Wednesday, October 24, 2007

35 Years: the Border Between Good and Bad Sperm?

Sperm Abnormalities Correlate With Age: Presented at ASRM
By Crina Frincu-Mallos, PhDWASHINGTON, DC -- October 23, 2007:
At the ends of the spectrum, in the subgroup of patients younger than 30 years, the mean rate of DNA fragmentated spermatozoa was 14.05%, while in the subgroup above 40 years old, the percentage went up to 20.27%, said the researchers.

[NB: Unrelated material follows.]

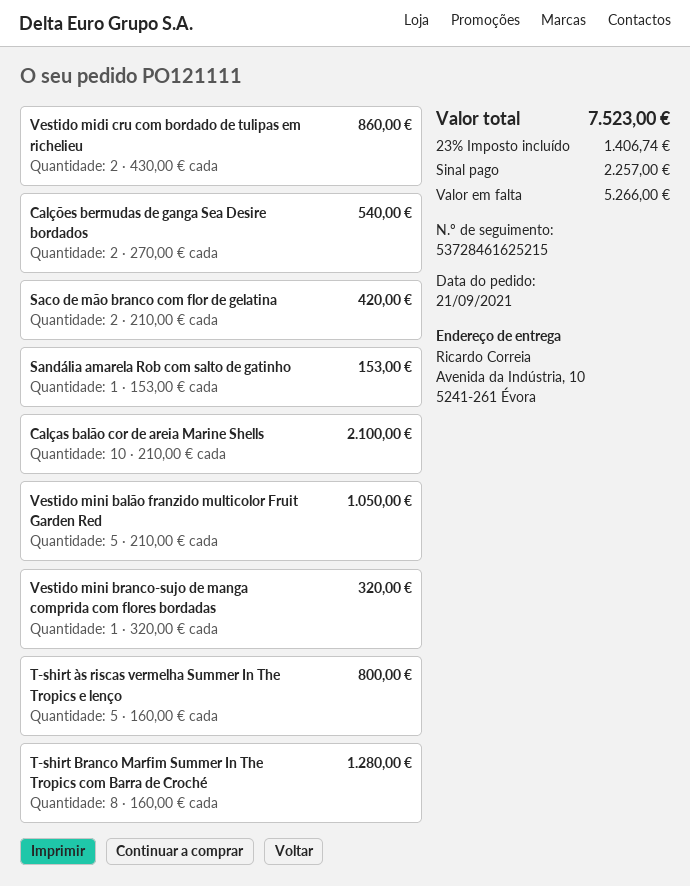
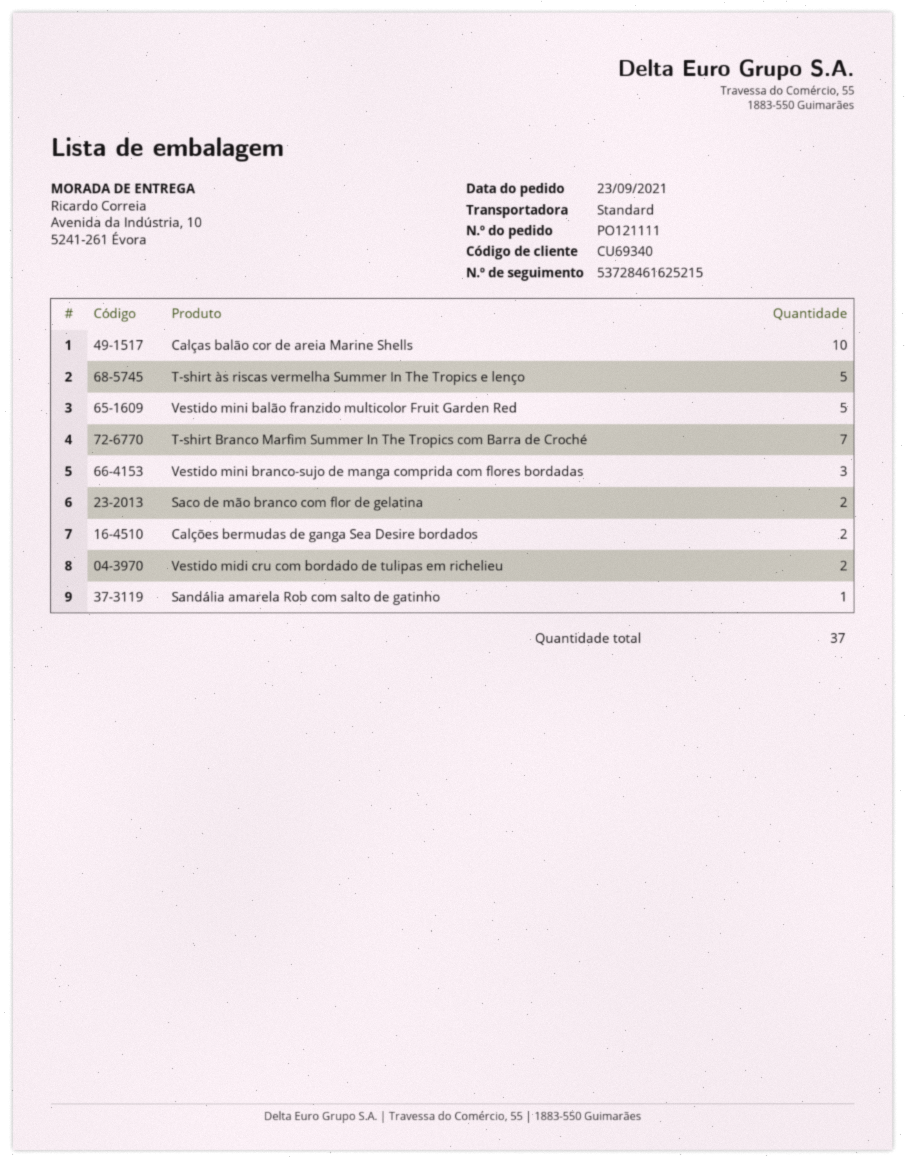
order date: 2021-09-21 -> 2021-09-23
Vestido mini branco-sujo de manga comprida com flores bordadas: 1 -> 3
T-shirt Branco Marfim Summer In The Tropics com Barra de Croché: 8 -> 7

This is not new news. It is just that this information does not get communicated to the public:

Tuesday, 15 October, 2002, 07:44 GMT 08:44 UK
Male biological clock is ticking

Sperm cells accumulate damage over time
The chances of a man having children dip past his 35th birthday, researchers have found.
The researchers, from the University of Washington in Seattle, found that damage to the genetic material containing sperm cells increases with age.
We found there is a significant change by the age of 35
Dr Narendra SinghUnlike most other cells in the body, sperm cells are unable to repair this damage.
In addition, the researchers found that as a man gets older he loses his natural ability to weed out unhealthy sperm cells through a process known as apoptosis.
This means that there is a greater chance that a damaged sperm cell will successfully fertilise the female egg.
This could mean that the risk of miscarriage is increased or, at the other end of the scale, that children have a greater chance of developing mild abnormalities such as uneven teeth, or asymmetrical limbs.
Lead researcher Dr Narendra Singh told the BBC: "We found there is a significant change by the age of 35."
Sperm quality
Dr Singh's team examined sperm quality in 60 men aged between 22 and 60. All had healthy sperm counts.
The researchers found that men aged 35 and older had higher concentrations of sperm with broken strands of DNA, and that the damage was greater.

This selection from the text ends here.